JUDIT CALVO
La mayoría ya conocían la obra del artista, algunos, bastantes menos su vida, y pocos creen sin asombrarse que un aspirante a artista de un pequeño pueblo de provincias podría convertirse en una de las figuras más destacadas del mundo de las vanguardias. ¿Envidia?, sana y mucha admiración por este paisano que conquistó una cima con la que muchos sueñan con alcanzar.

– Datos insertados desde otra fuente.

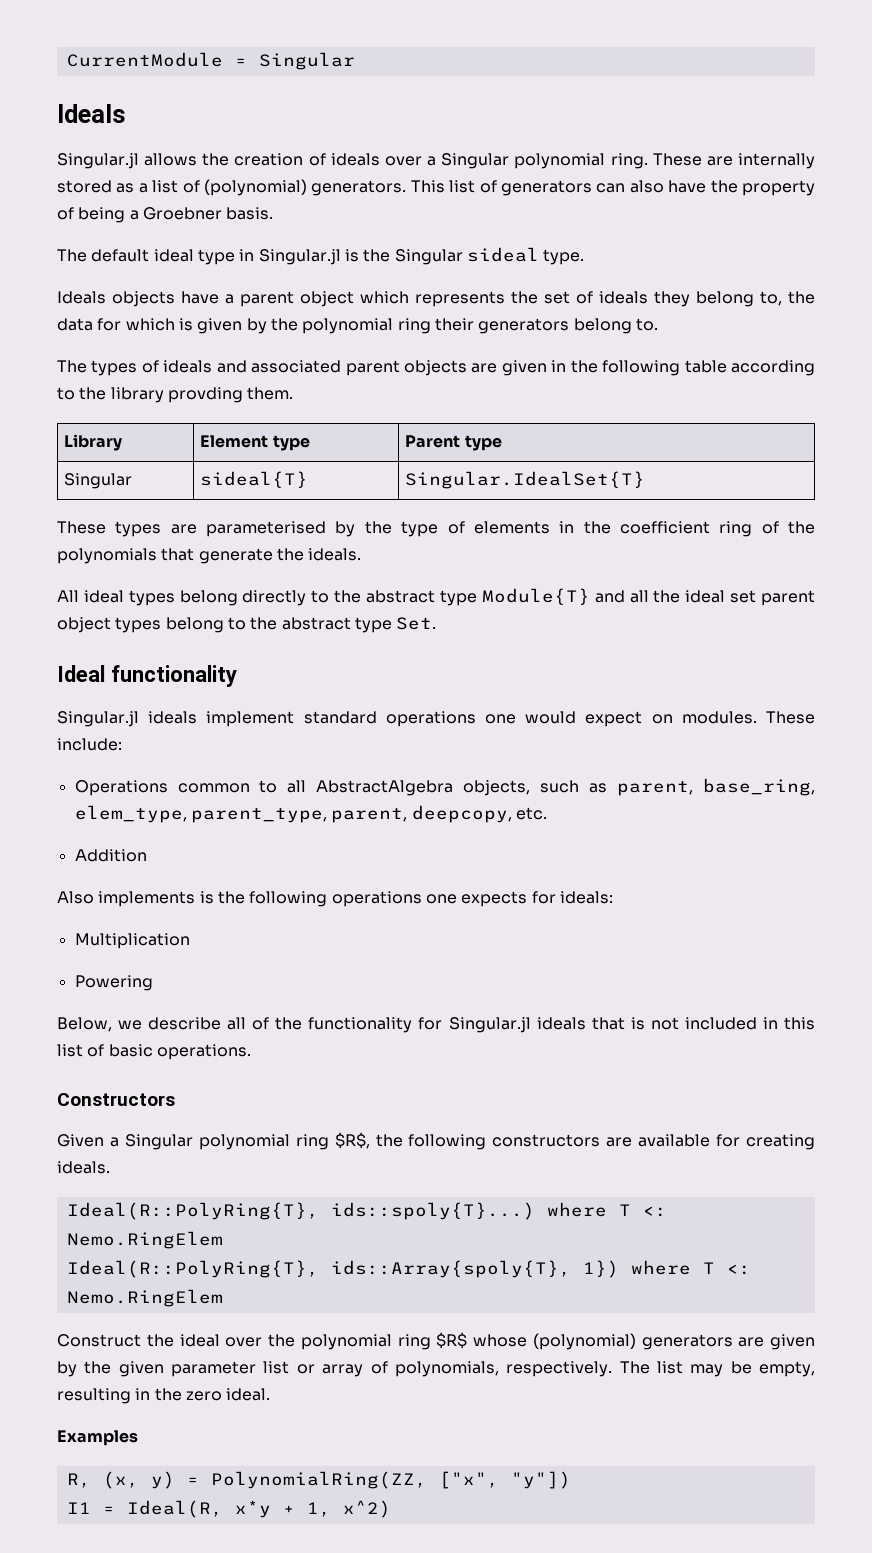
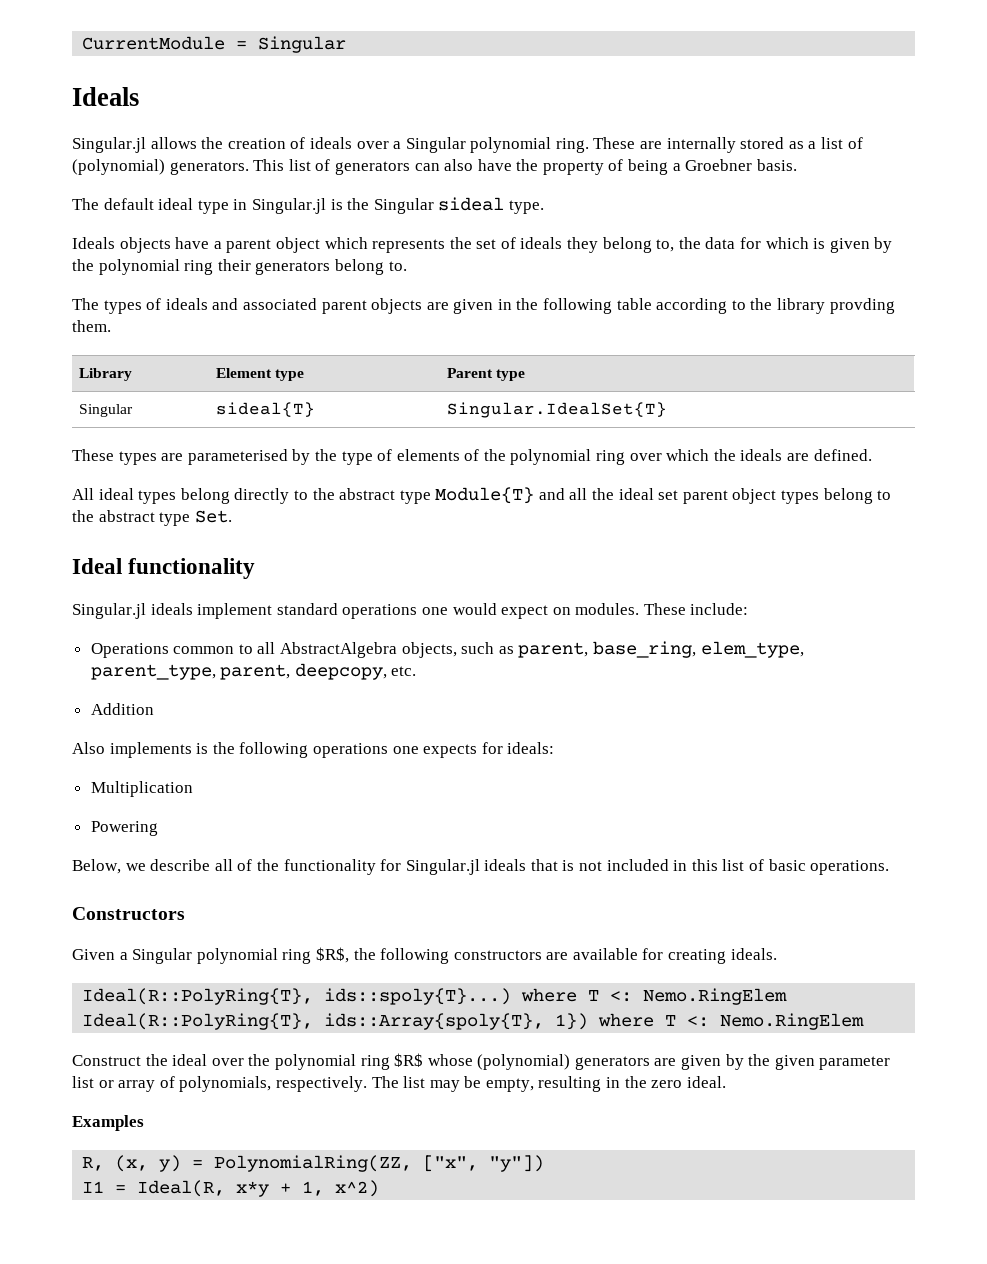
[559,521,815,537] [57,548,362,564] in the coefficient ring of the polynomials that generate the ideals. -> [464,449,872,465] of the polynomial ring over which the ideals are defined.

Los alumnos llegaron antes de la hora que tenían prevista para la visita del museo y pasearon, carpeta y lápiz en mano, por los jardines del Castillo para tomar nota de las diáfanas líneas con las que modeló su obra Baltasar Lobo. «Ver el mundo como un boceto», recomiendan Cynthia y Natalia, dos alumnas del Bachillerato de Arte, para poder comprender la obras de los artistas e impregnarse de sus experiencias. Conocer otros creadores, como ellos, es lo que pusieron en práctica en una visita en la que surgieron muchas preguntas, «Hay que saber cómo trabaja, el estilo que usa, cómo es que pasa de un estilo a otro, qué le motiva», muchas cuestiones con una historia que duró 83 años y que presumiblemente será inmortal.
Pero los estudiantes de la Escuela de Arte no están dispuestos a seguir el patrón de nadie, «sí aprender de lo que hicieron, pero quiero ser yo misma, que se me reconozca por lo que soy yo y lo que yo hago», sin duda vienen pisando fuerte y con la vista puesta en los últimos pisos del rascacielos más alto. Esa es la actitud. «Un artista tiene que viajar, conocer mundo, otras corrientes, influencias y formas de vida», afirma el impulsor de la celebración del centenario del nacimiento de Lobo, el también escultor zamorano Ricardo Flecha, que rompe una lanza en favor de los tiempos actuales, «Baltasar tuvo que ir paso a paso y durante años conociendo ciudades, maestros y tendencias, algo que con Internet los alumnos de hoy en día consiguen en pocos meses».
El coste de ser artista es alto, (coste monetario, de dinero, se explican los estudiantes. El precio que cobra la vida aún es algo tan etéreo para los adolescentes como la atmósfera que envuelve la última «peli» de terror). Un autor todo lo gasta en materiales. ¿Y si no lo vendes? El problema, responden los alumnos, es que la gente no te lo compre. La diferencia: «que puedes pasarte una década haciendo un dibujo o una escultura y los demás no lo ven como tú quieres que lo hagan, no lo entienden, y eso es muy triste». Pero la tristeza no reinaba en un día en el que además de la alegría por perder unas horas de clase, contemplaron como futuros profesionales y «colegas» de Lobo, el legado de un paisano universal.
La jornada pasó y hay ciertas enseñanzas que se olvidan, pero la experiencia cercana de saber que hubo alguien que desde más abajo conquistó París, motiva ahora a muchos de los jóvenes que pasarán cada día por debajo de la pancarta conmemorativa del centenario del nacimiento de Lobo, en la fachada de la Escuela, que permanecerá colgada hasta el verano, cuando los bocetos de los estudiantes ya dibujen más curvas, como las que él nos enseñó a disfrutar.